En sus investigaciones comprobaron que bastan dos horas para que los microbios formen acumulaciones o grumos de diez a veinte bacterias, aproximadamente el mismo tiempo que los pacientes humanos tardan en desarrollar las infecciones. Los investigadores también demostraron que estos grumos se forman solamente cuando están presentes ciertas moléculas pegajosas de carbohidratos en la superficie de los microorganismos. Los grumos persistieron cuando se agregaron dos tipos diferentes de antibióticos, lo cual indica que al mantenerse agrupadas las bacterias se protegen de los medicamentos.

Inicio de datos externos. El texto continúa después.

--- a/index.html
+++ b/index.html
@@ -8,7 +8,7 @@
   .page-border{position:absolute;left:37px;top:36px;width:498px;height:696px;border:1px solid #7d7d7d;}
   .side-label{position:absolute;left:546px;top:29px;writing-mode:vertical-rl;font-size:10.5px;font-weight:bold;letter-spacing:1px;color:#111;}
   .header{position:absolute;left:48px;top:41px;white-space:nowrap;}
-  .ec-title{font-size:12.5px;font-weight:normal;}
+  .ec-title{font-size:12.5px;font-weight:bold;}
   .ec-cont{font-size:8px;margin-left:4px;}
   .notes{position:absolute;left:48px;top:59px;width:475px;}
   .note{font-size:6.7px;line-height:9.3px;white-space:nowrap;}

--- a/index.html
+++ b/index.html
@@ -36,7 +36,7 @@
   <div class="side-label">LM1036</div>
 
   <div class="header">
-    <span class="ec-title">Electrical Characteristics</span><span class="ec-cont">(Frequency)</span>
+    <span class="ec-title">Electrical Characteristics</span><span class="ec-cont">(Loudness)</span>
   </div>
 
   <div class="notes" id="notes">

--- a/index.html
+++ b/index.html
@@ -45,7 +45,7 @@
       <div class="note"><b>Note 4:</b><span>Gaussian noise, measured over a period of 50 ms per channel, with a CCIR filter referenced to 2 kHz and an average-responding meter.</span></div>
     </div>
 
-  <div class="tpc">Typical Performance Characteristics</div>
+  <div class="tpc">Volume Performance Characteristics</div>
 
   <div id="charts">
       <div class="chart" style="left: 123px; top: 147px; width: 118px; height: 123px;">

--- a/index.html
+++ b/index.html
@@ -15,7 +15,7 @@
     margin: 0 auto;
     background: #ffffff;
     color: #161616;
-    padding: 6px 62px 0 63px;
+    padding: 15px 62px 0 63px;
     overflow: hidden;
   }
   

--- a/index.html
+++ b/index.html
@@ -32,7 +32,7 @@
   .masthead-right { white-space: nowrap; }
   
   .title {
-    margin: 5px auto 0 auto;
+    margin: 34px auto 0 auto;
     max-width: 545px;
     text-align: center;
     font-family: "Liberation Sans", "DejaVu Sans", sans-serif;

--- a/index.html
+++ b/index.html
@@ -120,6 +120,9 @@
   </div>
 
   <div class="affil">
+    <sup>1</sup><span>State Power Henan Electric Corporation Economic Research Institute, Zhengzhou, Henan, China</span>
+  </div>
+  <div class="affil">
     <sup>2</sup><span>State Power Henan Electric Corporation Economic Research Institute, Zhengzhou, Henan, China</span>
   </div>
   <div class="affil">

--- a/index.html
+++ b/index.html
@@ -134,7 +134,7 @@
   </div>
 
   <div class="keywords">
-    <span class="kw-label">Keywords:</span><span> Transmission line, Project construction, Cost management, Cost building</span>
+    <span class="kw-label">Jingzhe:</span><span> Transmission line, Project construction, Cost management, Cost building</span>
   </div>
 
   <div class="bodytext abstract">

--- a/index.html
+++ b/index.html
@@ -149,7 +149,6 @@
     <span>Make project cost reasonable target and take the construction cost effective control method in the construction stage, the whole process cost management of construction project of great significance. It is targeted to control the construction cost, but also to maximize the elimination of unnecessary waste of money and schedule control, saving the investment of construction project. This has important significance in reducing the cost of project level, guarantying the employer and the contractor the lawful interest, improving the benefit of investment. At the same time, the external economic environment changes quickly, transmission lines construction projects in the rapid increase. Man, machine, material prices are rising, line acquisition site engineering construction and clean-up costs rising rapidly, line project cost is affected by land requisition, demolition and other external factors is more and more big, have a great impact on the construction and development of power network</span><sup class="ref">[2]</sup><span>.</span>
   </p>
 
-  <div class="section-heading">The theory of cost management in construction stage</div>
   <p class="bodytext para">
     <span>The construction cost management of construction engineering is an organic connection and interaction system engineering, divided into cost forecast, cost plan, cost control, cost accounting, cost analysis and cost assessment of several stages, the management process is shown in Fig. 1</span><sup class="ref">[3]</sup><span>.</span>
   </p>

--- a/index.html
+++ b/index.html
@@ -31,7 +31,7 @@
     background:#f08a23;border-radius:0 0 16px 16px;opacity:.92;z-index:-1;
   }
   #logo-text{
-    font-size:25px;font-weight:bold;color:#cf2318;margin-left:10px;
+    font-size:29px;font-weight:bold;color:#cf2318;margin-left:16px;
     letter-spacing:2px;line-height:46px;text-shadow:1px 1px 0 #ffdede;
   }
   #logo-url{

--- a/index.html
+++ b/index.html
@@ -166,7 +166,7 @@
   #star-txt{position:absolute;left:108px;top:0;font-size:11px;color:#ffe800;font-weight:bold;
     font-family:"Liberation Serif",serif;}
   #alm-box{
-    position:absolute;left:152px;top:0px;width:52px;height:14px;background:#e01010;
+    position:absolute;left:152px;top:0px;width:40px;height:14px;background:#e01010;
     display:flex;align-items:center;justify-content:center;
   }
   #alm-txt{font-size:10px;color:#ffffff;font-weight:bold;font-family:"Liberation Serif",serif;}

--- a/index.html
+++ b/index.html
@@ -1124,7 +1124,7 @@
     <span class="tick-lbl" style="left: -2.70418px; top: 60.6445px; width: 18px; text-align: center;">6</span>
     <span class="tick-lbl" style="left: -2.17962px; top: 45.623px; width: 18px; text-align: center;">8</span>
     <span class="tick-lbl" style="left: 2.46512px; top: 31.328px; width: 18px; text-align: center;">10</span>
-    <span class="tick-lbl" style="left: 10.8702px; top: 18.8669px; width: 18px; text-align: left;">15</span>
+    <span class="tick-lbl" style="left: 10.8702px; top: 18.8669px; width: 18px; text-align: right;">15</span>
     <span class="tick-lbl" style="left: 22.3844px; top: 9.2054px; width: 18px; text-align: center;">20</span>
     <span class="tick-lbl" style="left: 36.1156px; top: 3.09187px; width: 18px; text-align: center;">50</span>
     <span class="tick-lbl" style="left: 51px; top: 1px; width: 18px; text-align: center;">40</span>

Cuando los investigadores inyectaron los grumos en ratones, las acumulaciones de bacteria se mantuvieron intactas aún después de completar muchas travesías del torrente sanguíneo. Los grumos, del tamaño aproximado de un glóbulo rojo de la sangre, incluso sobrevivieron a la filtración, que normalmente ocurre en los vasos sanguíneos más pequeños y que defiende al cuerpo contra los invasores.

A lo largo de la última década estos investigadores han creado avanzados modelos matemáticos de la dinámica de fluidos en el torrente sanguíneo y las condiciones necesarias para la promoción del crecimiento de las bacterias. En concreto, el biorreactor usado para obtener los resultados más recientes se denomina célula Taylor-Couette y usa cilindros concéntricos, uno de los cuales responde a un motor. Los investigadores añadieron un medio líquido de crecimiento al reactor y controlaron cuidadosamente la rotación para producir remolinos en el líquido que son similares a los de la sangre. Después añadieron bacterias Klebsiella pneumoniae una de las fuentes más comunes de infección del torrente sanguíneo. Los científicos probaron dos antibióticos que los médicos a menudo prescriben contra la sepsis: ceftriaxona y ciprofloxacina. Ninguno fue eficaz para matar a las bacterias organizadas en grumos.